• _Exercise goal_
Reply with exactly the lines from the one that contains "[121,253,148,266] tes -> [88,178,106,188] les" through the last line of the records below, and with no other lines.
#### Records for processing
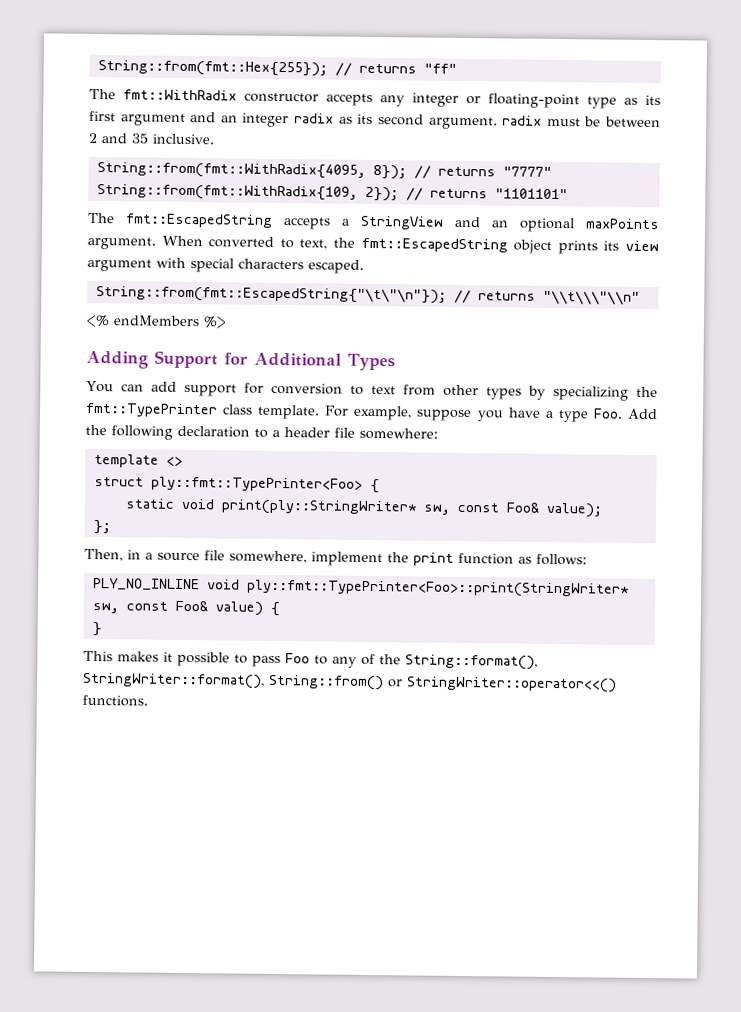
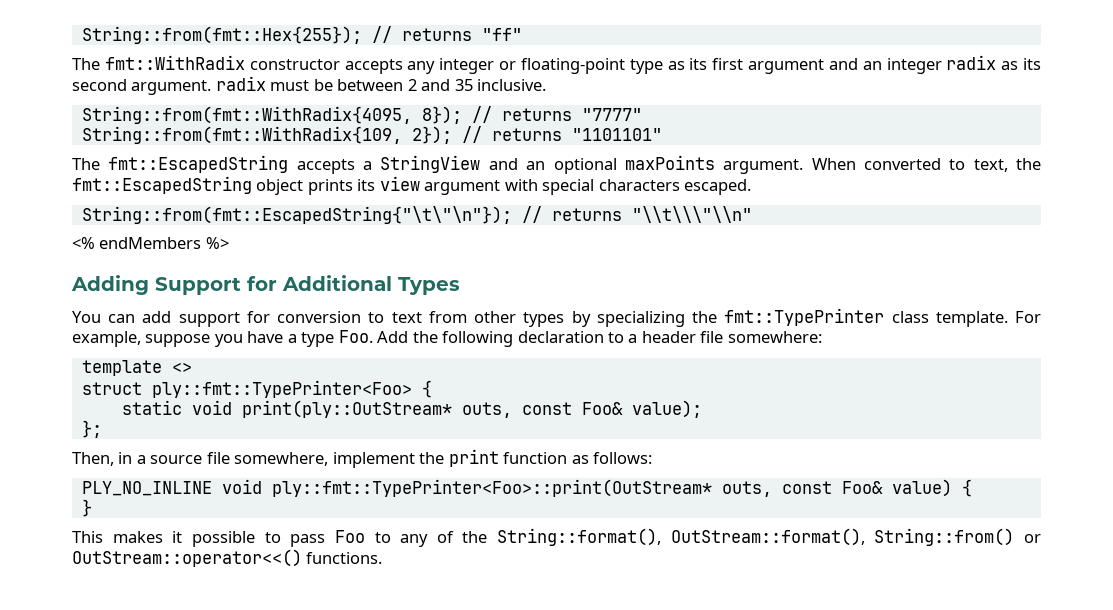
[220,499,451,516] print(ply::StringWriter* sw, -> [241,400,512,418] print(ply::OutStream* outs,
[246,579,629,598] [91,602,119,614] ply::fmt::TypePrinter<Foo>::print(StringWriter* sw, -> [271,479,772,497] ply::fmt::TypePrinter<Foo>::print(OutStream* outs,
[83,672,265,689] StringWriter::format(), -> [670,528,865,546] OutStream::format(),
[407,676,617,693] StringWriter::operator<<() -> [72,549,302,567] OutStream::operator<<()

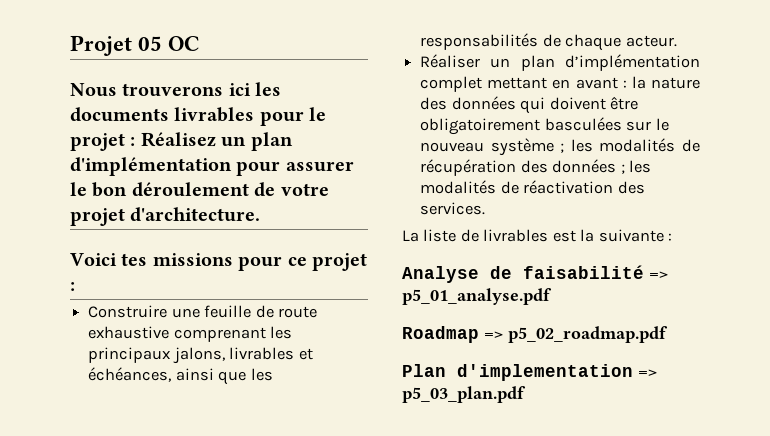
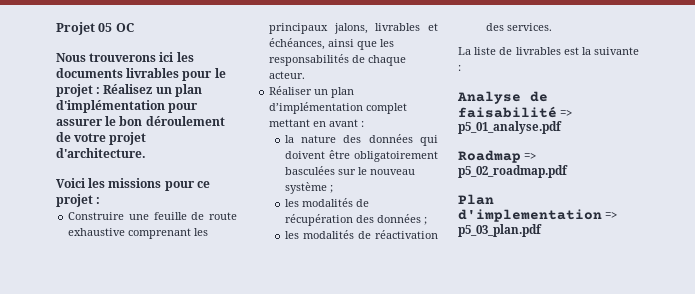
[121,253,148,266] tes -> [88,178,106,188] les
(627, 84) none -> (365, 124) //
(565, 148) none -> (333, 189) //
(625, 169) none -> (427, 221) //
########
• _Expected output_
[121,253,148,266] tes -> [88,178,106,188] les
(627, 84) none -> (365, 124) //
(565, 148) none -> (333, 189) //
(625, 169) none -> (427, 221) //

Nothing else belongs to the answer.